→ What needs to be done: All lines in the material below that contain "GROUP" should be located and copied.

═══

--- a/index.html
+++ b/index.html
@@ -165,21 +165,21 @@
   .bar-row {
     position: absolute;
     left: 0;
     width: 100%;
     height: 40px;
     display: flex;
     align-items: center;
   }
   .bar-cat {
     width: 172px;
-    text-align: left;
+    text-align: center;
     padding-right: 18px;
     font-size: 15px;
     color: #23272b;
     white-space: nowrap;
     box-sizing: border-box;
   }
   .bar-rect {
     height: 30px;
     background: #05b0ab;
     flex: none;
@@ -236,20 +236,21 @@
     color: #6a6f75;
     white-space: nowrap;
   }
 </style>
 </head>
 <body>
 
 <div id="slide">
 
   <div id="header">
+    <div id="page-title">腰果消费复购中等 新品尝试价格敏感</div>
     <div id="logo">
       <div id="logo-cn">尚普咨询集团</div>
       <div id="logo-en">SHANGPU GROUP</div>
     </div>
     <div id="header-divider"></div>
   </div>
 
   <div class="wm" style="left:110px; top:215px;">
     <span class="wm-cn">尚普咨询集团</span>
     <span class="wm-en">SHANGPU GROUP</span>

═══

→ Solution:
       <div id="logo-en">SHANGPU GROUP</div>
     <span class="wm-en">SHANGPU GROUP</span>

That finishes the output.